Your assignment.
Copy, word for word, the opening line of the data and each line after it until the line that contains "identical Poisson’s ratio</div>", which is included. Leave the pictures out.

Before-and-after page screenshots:
────────────────

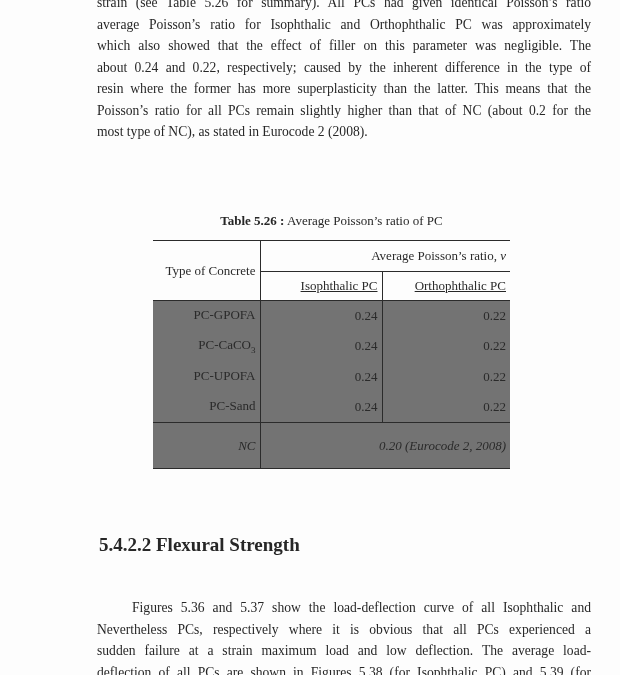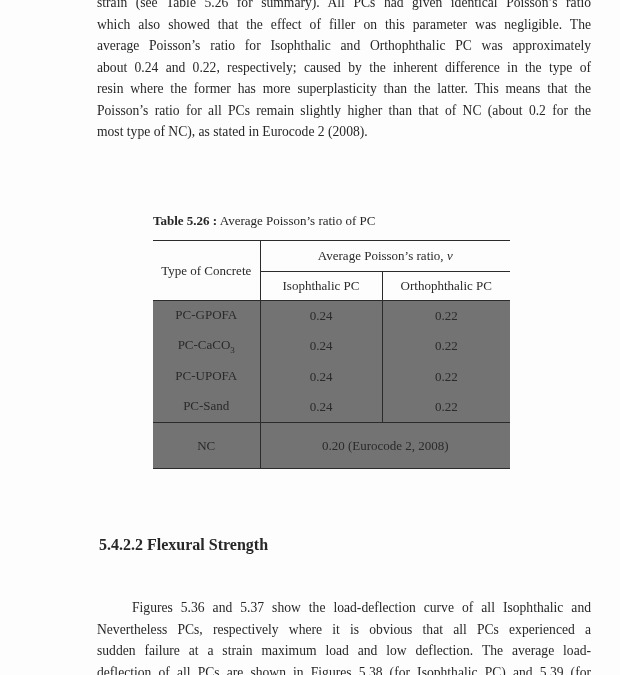--- a/index.html
+++ b/index.html
@@ -81,8 +81,8 @@
 
   <div class="para para-top">
     <div class="jline">strain (see Table 5.26 for summary). All PCs had given identical Poisson’s ratio</div>
+    <div class="jline">average Poisson’s ratio for Isophthalic and Orthophthalic PC was approximately</div>
     <div class="jline">which also showed that the effect of filler on this parameter was negligible. The</div>
-    <div class="jline">average Poisson’s ratio for Isophthalic and Orthophthalic PC was approximately</div>
     <div class="jline">about 0.24 and 0.22, respectively; caused by the inherent difference in the type of</div>
     <div class="jline">resin where the former has more superplasticity than the latter. This means that the</div>
     <div class="jline">Poisson’s ratio for all PCs remain slightly higher than that of NC (about 0.2 for the</div>

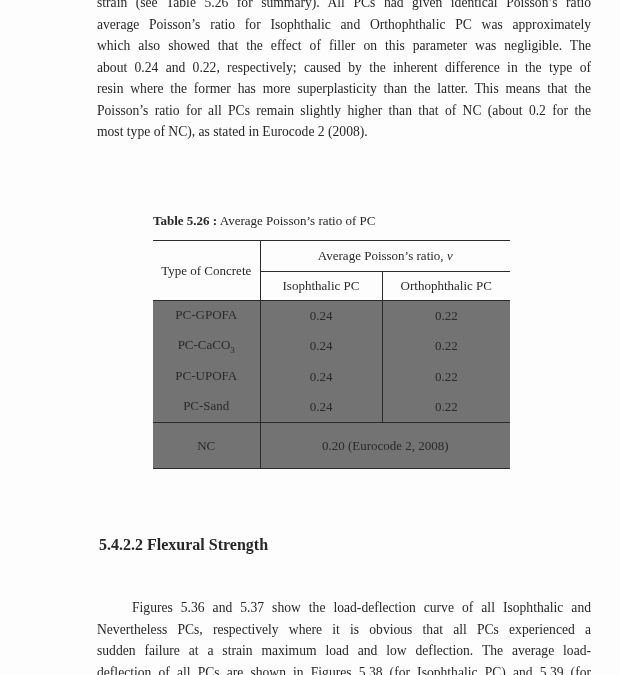--- a/index.html
+++ b/index.html
@@ -36,6 +36,7 @@
     left: 153px;
     top: 211px;
     width: 357px;
+    text-align: center;
     font-size: 13px;
     line-height: 20px;
   }

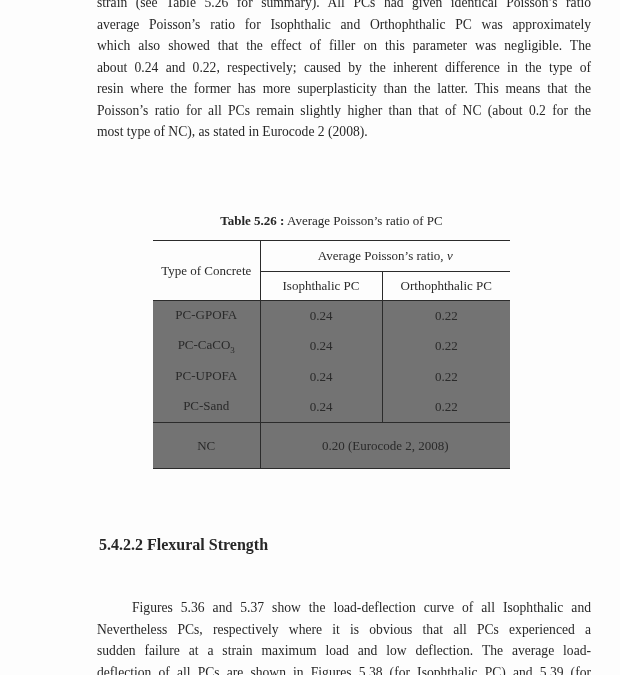--- a/index.html
+++ b/index.html
@@ -51,7 +51,7 @@
     font-size: 13px;
   }
   table.ptable td {
-    text-align: center;
+    text-align: right;
     vertical-align: middle;
     padding: 4px;
     color: #2a2a2a;

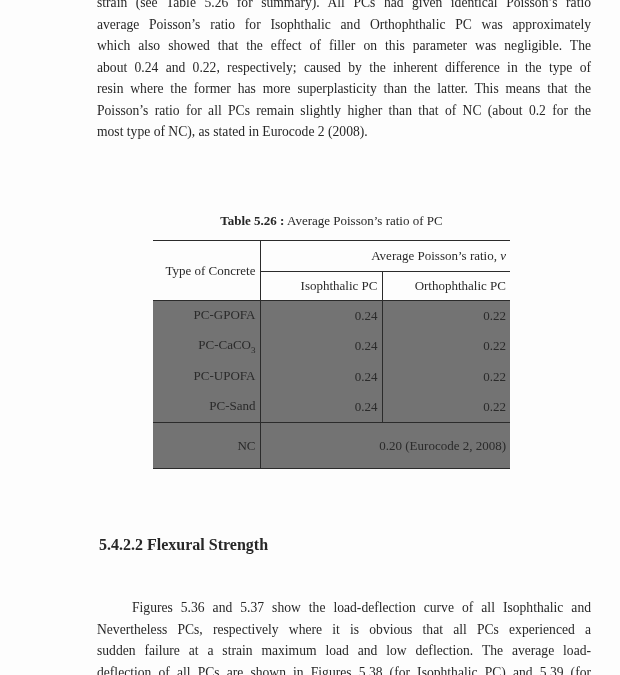--- a/index.html
+++ b/index.html
@@ -57,7 +57,7 @@
     color: #2a2a2a;
   }
   tr.hrow1 { height: 31px; }
-  tr.hrow2 { height: 29px; }
+  tr.hrow2 { height: 29px; text-decoration: underline; }
   tr.brow  { height: 30.5px; }
   tr.ncrow { height: 46px; }
   .bt { border-top: 1.5px solid #2b2b2b; }

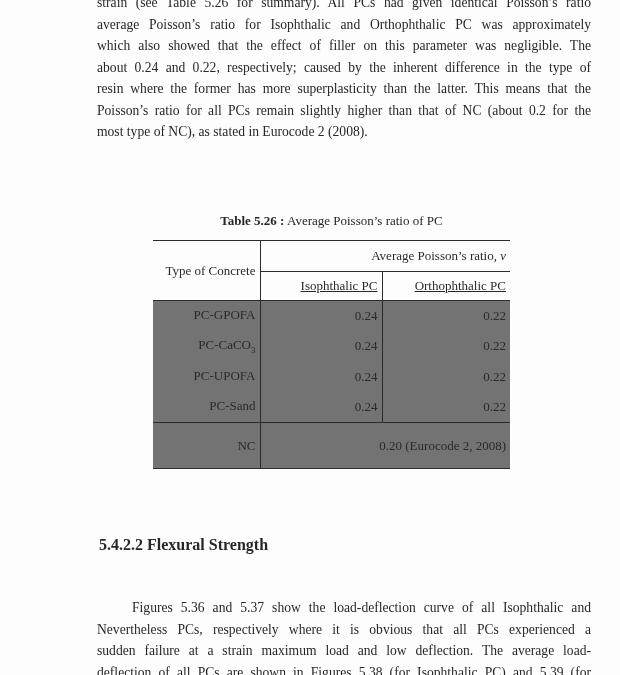--- a/index.html
+++ b/index.html
@@ -59,7 +59,7 @@
   tr.hrow1 { height: 31px; }
   tr.hrow2 { height: 29px; text-decoration: underline; }
   tr.brow  { height: 30.5px; }
-  tr.ncrow { height: 46px; }
+  tr.ncrow { height: 46px; font-style: italic; }
   .bt { border-top: 1.5px solid #2b2b2b; }
   .bb { border-bottom: 1.5px solid #2b2b2b; }
   .br { border-right: 1.5px solid #2b2b2b; }

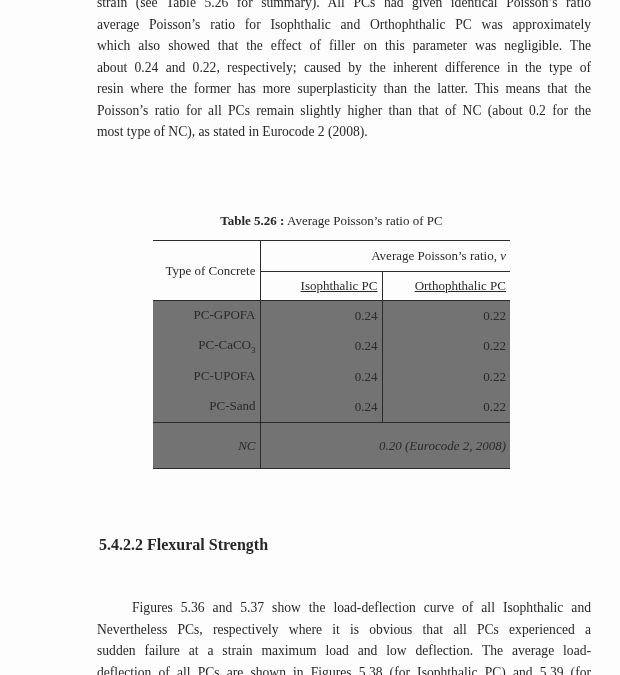--- a/index.html
+++ b/index.html
@@ -70,7 +70,7 @@
     position: absolute;
     left: 99px;
     top: 535px;
-    font-size: 16px;
+    font-size: 19px;
     font-weight: bold;
     line-height: 20px;
   }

────────────────

Expected answer.
--- a/index.html
+++ b/index.html
@@ -81,8 +81,8 @@
 
   <div class="para para-top">
     <div class="jline">strain (see Table 5.26 for summary). All PCs had given identical Poisson’s ratio</div>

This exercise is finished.